I believe that the RPS provides much of the support that pharmacists need to deliver patient care and that the RPS Faculty enables pharmacists to demonstrate to other healthcare professionals and employers that they are practising at the top of their profession. I am extremely proud to be a first wave Faculty Fellow and take every opportunity to encourage people to join the faculty.
Obviously, it would be a risk not to allow pharmacists to have read/write access to the patient record. Without access to records, pharmacists are inadequately supported to deliver pharmaceutical care to patients. If elected I will continue to campaign hard for this. In the meantime, pharmacists should ensure that they keep their own patient records and we need to encourage far more community pharmacists to use the summary care record, I believe very few do so at present.
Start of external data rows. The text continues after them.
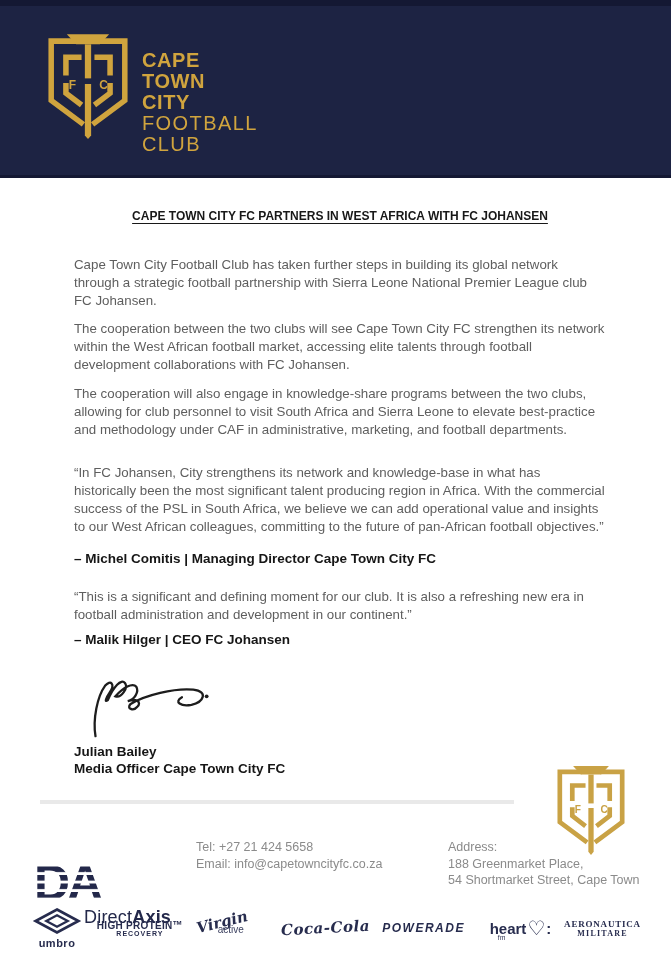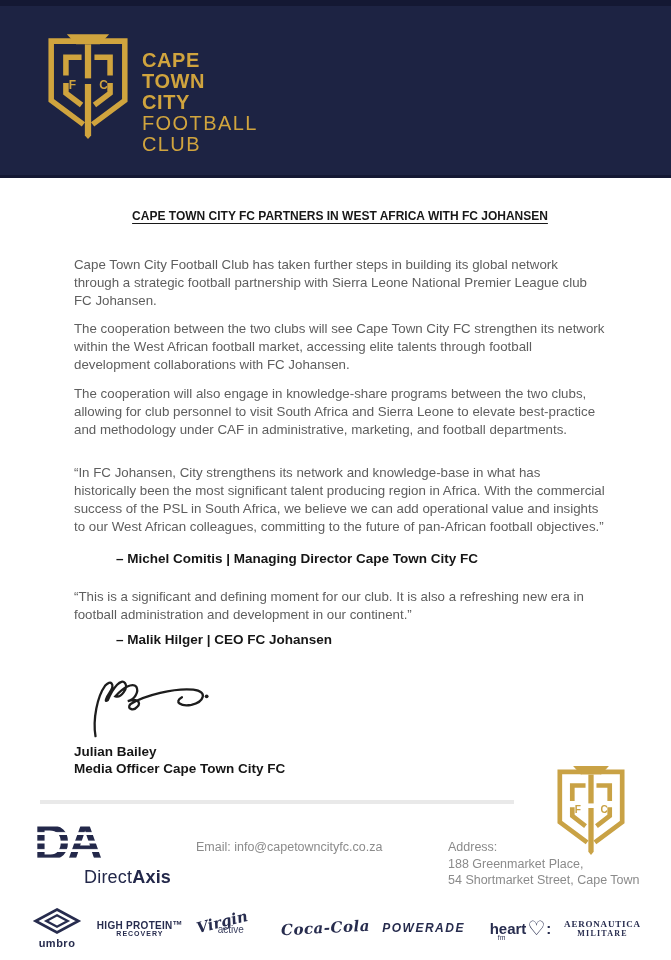--- a/index.html
+++ b/index.html
@@ -23,7 +23,7 @@
     text-decoration:underline;text-underline-offset:3px;}
   .para{font-size:13.3px;line-height:18px;color:#5e5e5e;}
   .p1{top:256px}.p2{top:320px}.p3{top:385px}.q1{top:464px}.q2{top:588px}
-  .attrib{font-size:13.5px;font-weight:bold;color:#161616;margin-left:42px;}
+  .attrib{font-size:13.5px;font-weight:bold;color:#161616;}
   .a1{top:551px}.a2{top:632px}
   .sig{position:absolute;top:664px;left:86px;}
   .signer{top:744px;font-size:13.5px;font-weight:bold;color:#161616;line-height:16.5px;}

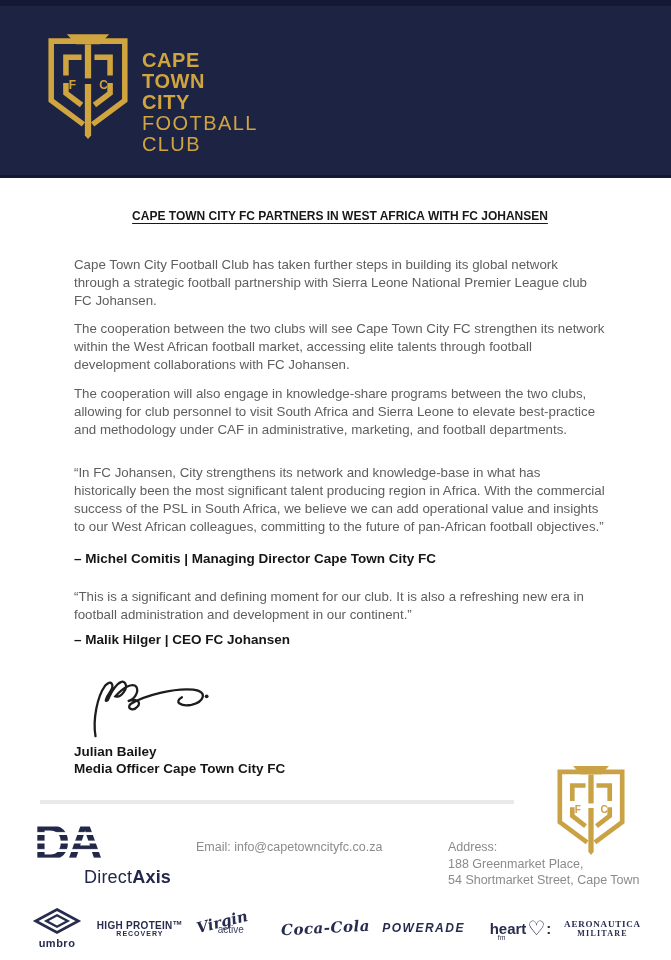--- a/index.html
+++ b/index.html
@@ -149,6 +149,7 @@
   </div>
 
   <div class="contact">
+    <div>Tel: +27 21 424 5658</div>
     <div>Email: info@capetowncityfc.co.za</div>
   </div>
 

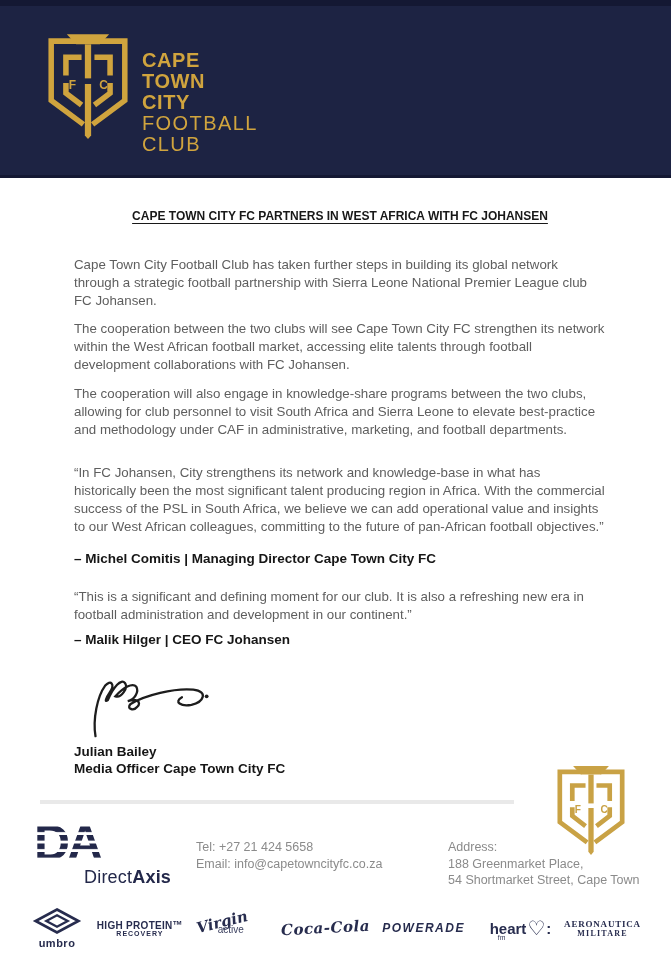--- a/index.html
+++ b/index.html
@@ -30,7 +30,7 @@
   
   .crest-bottom{position:absolute;top:766px;left:552px;}
   .divider{position:absolute;top:800px;left:40px;width:474px;height:4px;background:#e9e9e9;}
-  .directaxis{position:absolute;top:818px;left:36px;}
+  .directaxis{position:absolute;top:858px;left:36px;}
   .da-word{font-size:18px;color:#23284a;margin-top:1px;letter-spacing:.2px;}
   .da-word .w1{font-weight:normal;margin-left:48px;}
   .da-word .w2{font-weight:bold;}

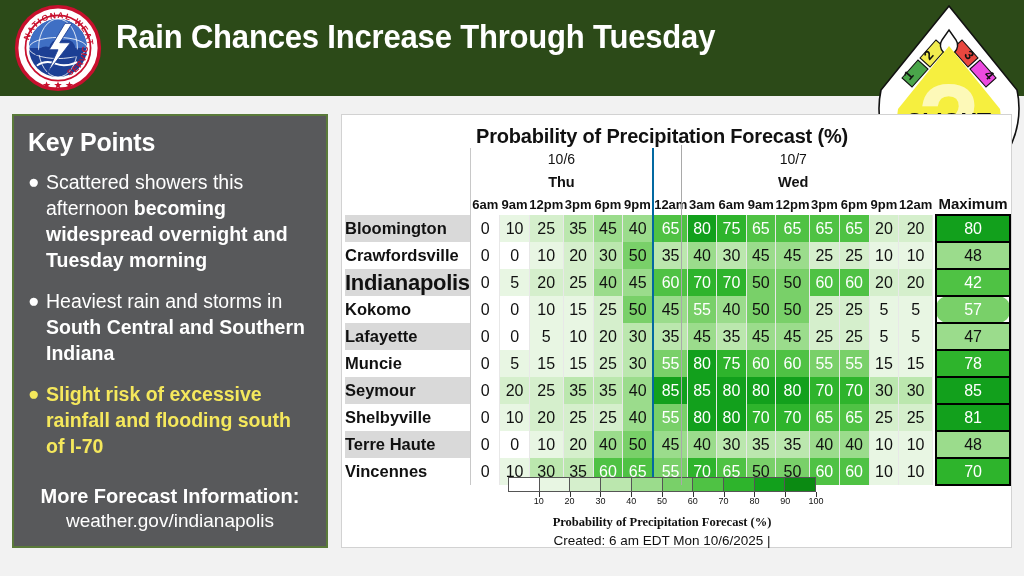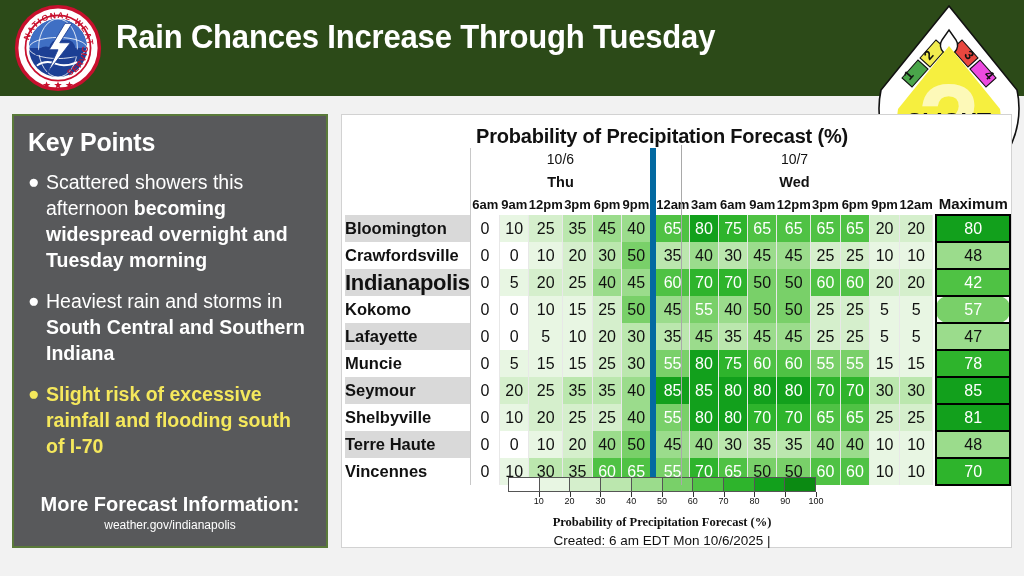--- a/index.html
+++ b/index.html
@@ -89,7 +89,7 @@
     height: 21px; background: #fff;
   }
   .daycell.dayname { font-weight: bold; font-size: 14.5px; height: 23px; }
-  .sep-left { border-left: 6px solid #0369a1; }
+  .sep-left { border-left: 2px solid #0369a1; }
   .hourcell {
     font-size: 13px; color: #111; text-align: center; height: 22px;
     background: #fff; width: 34px; font-family: "Liberation Sans Narrow","Liberation Sans",sans-serif;

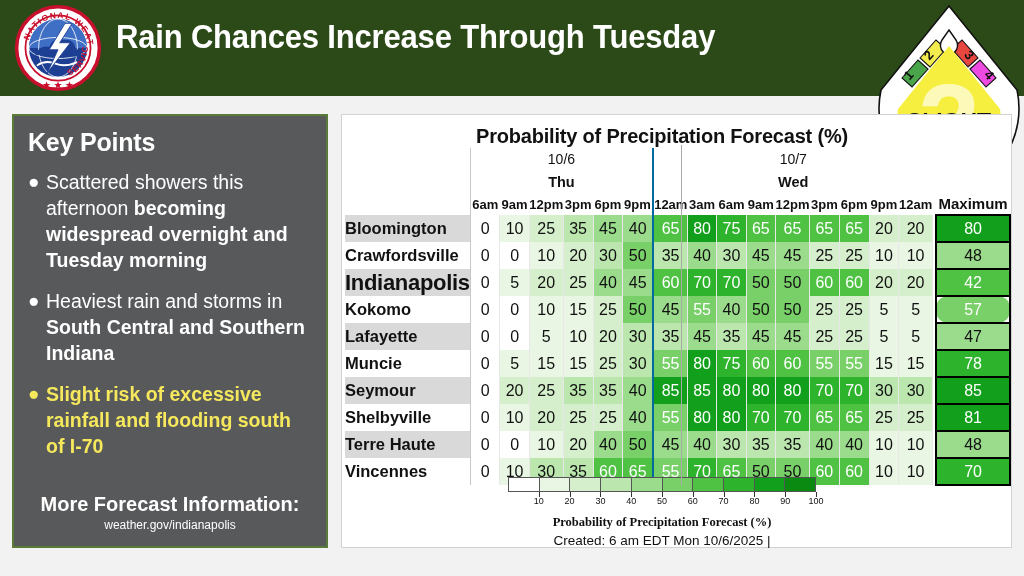--- a/index.html
+++ b/index.html
@@ -68,7 +68,7 @@
     font-size: 20px; font-weight: bold; color: #ffffff;
     font-family: "Liberation Sans Narrow", "Liberation Sans", sans-serif;
   }
-  #kp-footer-url { font-size: 12px; color: #ffffff; margin-top: 2px; }
+  #kp-footer-url { font-size: 19px; color: #ffffff; margin-top: 2px; }
 
   
   #tablepanel {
The NHS is undergoing unprecedented changes and ALL pharmacists are working under pressure with fewer resources. Pharmacy is on the lips of NHS England, the other Royal Colleges, and in the media more than ever before. We are finally getting the professional recognition we deserve.
However, the English Pharmacy Board must build on our successful leadership work, by further supporting pharmacists in delivering excellence in patient care. My experience at a high level in academia, education, research and health policy allows me to contribute positively at all levels and across all sectors
The next three years are crucial for pharmacy and its development and I believe that as a leader on the EPB I can influence and support that change.
Claire Anderson is Professor of Social Pharmacy and Head of Division of Pharmacy Practice and Policy at the University of Nottingham and Chair of the RPS England Pharmacy Board.